Boniface IV was born in the province of Valeria. His father was a doctor named John. Like St. Gregory the Great, Boniface turned his house into a monastery. Like Gregory, too, he entered the papal service, but unlike Gregory, Sabinian, and Boniface III, he does not seem to have served as ambassador to Constantinople. He became dispensator, that is, a high official in the administration of the patrimony of St. Peter; and evidently he gave satisfaction, for Gregory the Great speaks of him as "my most beloved son Boniface the deacon."

Boniface was consecrated pope on either August 25 or September 15, 608. The day is disputed. As pope, Boniface did something which has endeared him to those who love classical antiquity. He turned the Pantheon into a Christian church. The Pantheon was a temple dedicated to Jupiter, Mars, and Venus. Built about 25 B.C. by Marcus Vipsanius Agrippa, the great friend and general of Augustus, it was rebuilt in its present circular form by Hadrian early in the second century. It is an outstanding example of ancient Roman architecture, famed for its large dome and elaborate brickwork. If today this masterpiece of classical antiquity can be admired much as it stood in the days of the Caesars, it is due to Pope Boniface IV. He consecrated the one-time temple of the gods to the one true God under the title of Our Lady and the Martyrs. Had he not done so, in all probability this architectural gem would have been seized by some turbulent little baron, and its beauty would have vanished under the repeated batterings of feudal brawls.

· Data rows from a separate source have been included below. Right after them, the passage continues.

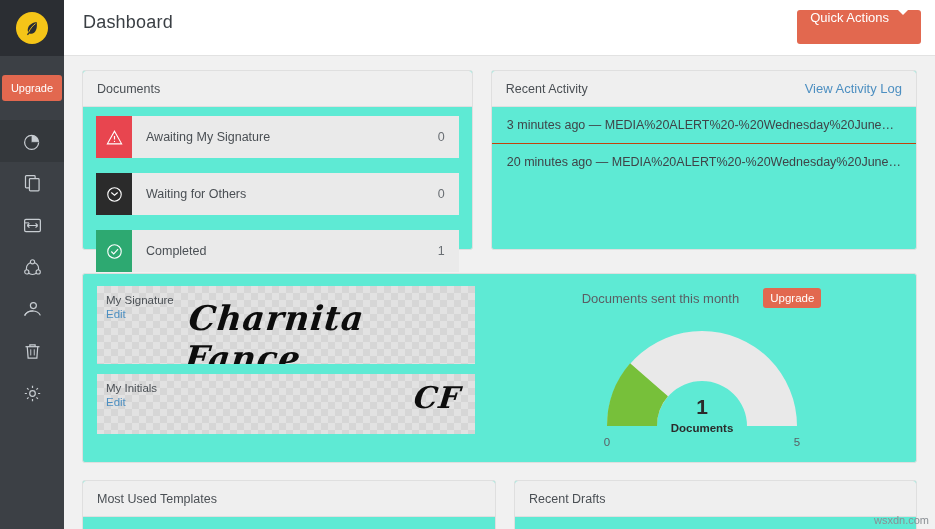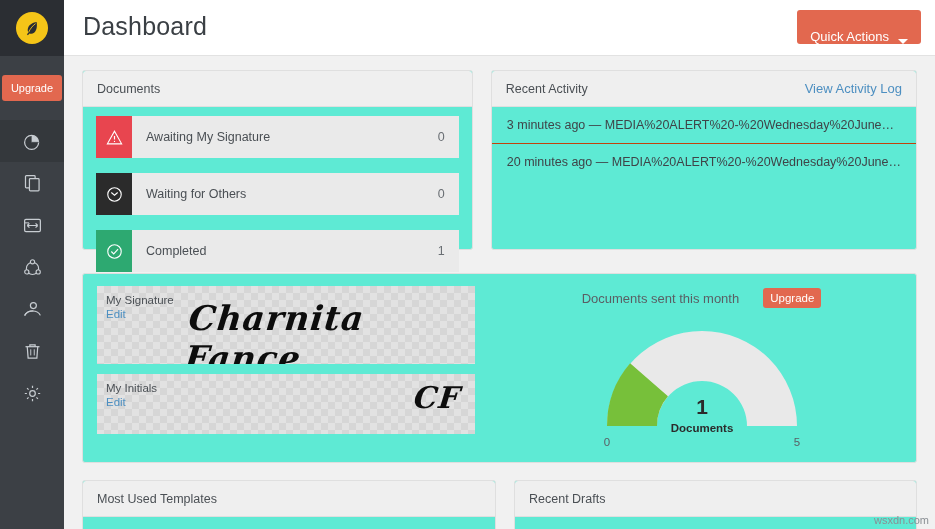--- a/index.html
+++ b/index.html
@@ -52,7 +52,7 @@
   }
   #page-title {
     position: absolute; left: 19px; top: 12px;
-    font-size: 25px; color: #3a3f44; font-weight: normal;
+    font-size: 18px; color: #3a3f44; font-weight: normal;
     letter-spacing: .2px;
   }
   #quick-actions {

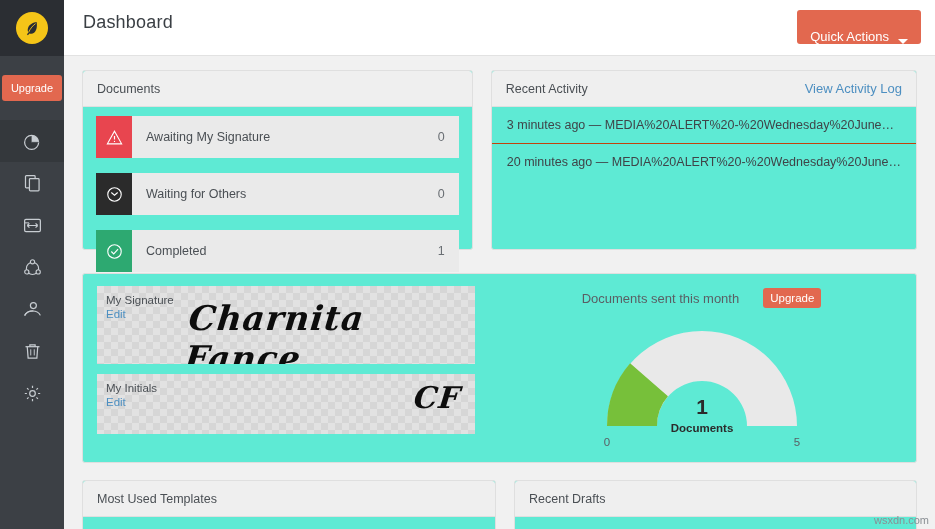--- a/index.html
+++ b/index.html
@@ -59,7 +59,7 @@
     position: absolute; right: 14px; top: 10px;
     background: #e2684f; color: #fff; border: none; border-radius: 3px;
     height: 34px; padding: 0 13px; font-size: 13px; cursor: pointer;
-    display: flex; align-items: flex-end; gap: 9px;
+    display: flex; align-items: flex-start; gap: 9px;
     font-family: "Liberation Sans", sans-serif;
   }
   .caret-down {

Boniface took an interest in the newly fledged church in England. He had an interview with Mellitus, the first bishop of Saxon London, and sent letters to Lawrence, the archbishop of Canterbury, and to King Ethelbert.

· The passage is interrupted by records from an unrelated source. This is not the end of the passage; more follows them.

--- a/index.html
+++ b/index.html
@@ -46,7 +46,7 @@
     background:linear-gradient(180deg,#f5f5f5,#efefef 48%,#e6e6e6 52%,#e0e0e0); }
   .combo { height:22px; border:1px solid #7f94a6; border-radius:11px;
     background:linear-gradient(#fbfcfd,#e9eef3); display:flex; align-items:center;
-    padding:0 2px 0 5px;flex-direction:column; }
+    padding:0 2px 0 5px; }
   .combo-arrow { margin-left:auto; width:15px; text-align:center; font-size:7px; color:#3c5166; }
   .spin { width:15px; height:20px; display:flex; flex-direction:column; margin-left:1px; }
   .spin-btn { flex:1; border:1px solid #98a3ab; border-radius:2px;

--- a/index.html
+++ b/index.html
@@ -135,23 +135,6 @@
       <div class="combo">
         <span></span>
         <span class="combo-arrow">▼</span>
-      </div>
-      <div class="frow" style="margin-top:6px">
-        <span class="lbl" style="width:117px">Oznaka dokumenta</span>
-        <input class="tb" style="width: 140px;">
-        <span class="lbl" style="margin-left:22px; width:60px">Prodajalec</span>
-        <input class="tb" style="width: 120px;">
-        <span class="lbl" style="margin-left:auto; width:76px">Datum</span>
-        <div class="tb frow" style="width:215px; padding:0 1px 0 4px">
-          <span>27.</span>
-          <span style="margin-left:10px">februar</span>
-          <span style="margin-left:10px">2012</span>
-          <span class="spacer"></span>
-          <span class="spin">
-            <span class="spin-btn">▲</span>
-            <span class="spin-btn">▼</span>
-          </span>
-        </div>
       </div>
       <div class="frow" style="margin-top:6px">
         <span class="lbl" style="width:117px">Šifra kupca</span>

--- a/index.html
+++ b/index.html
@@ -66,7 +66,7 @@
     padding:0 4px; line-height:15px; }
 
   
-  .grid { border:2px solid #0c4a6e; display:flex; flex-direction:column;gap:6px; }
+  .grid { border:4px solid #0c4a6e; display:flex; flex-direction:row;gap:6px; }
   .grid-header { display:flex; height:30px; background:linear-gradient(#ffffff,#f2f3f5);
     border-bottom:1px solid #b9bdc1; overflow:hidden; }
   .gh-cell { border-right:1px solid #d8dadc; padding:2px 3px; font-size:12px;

He also had dealings with that remarkable Irish monk and missionary, the impetuous, restless, lovable St. Columban. St. Columban, a splendid example of Irish missionary zeal, had already preached the gospel in Gaul and Switzerland. Now he was working among the Lombards of North Italy. He became involved in the struggle against heresy, and with more zeal than theological science, Columban sent Pope Boniface a letter in which he mingled expressions of the greatest respect with free reprehensions for the Pope's attitude in a theological quarrel about which the impulsive monk candidly confessed he knew little!

Boniface, if his epitaph may be trusted, took Gregory the Great for his model. He seems to have succeeded in following his holy predecessor, for like Gregory, Boniface is honored as a saint. He died in 615 and was buried in St. Peter's. His feast is kept on May 25.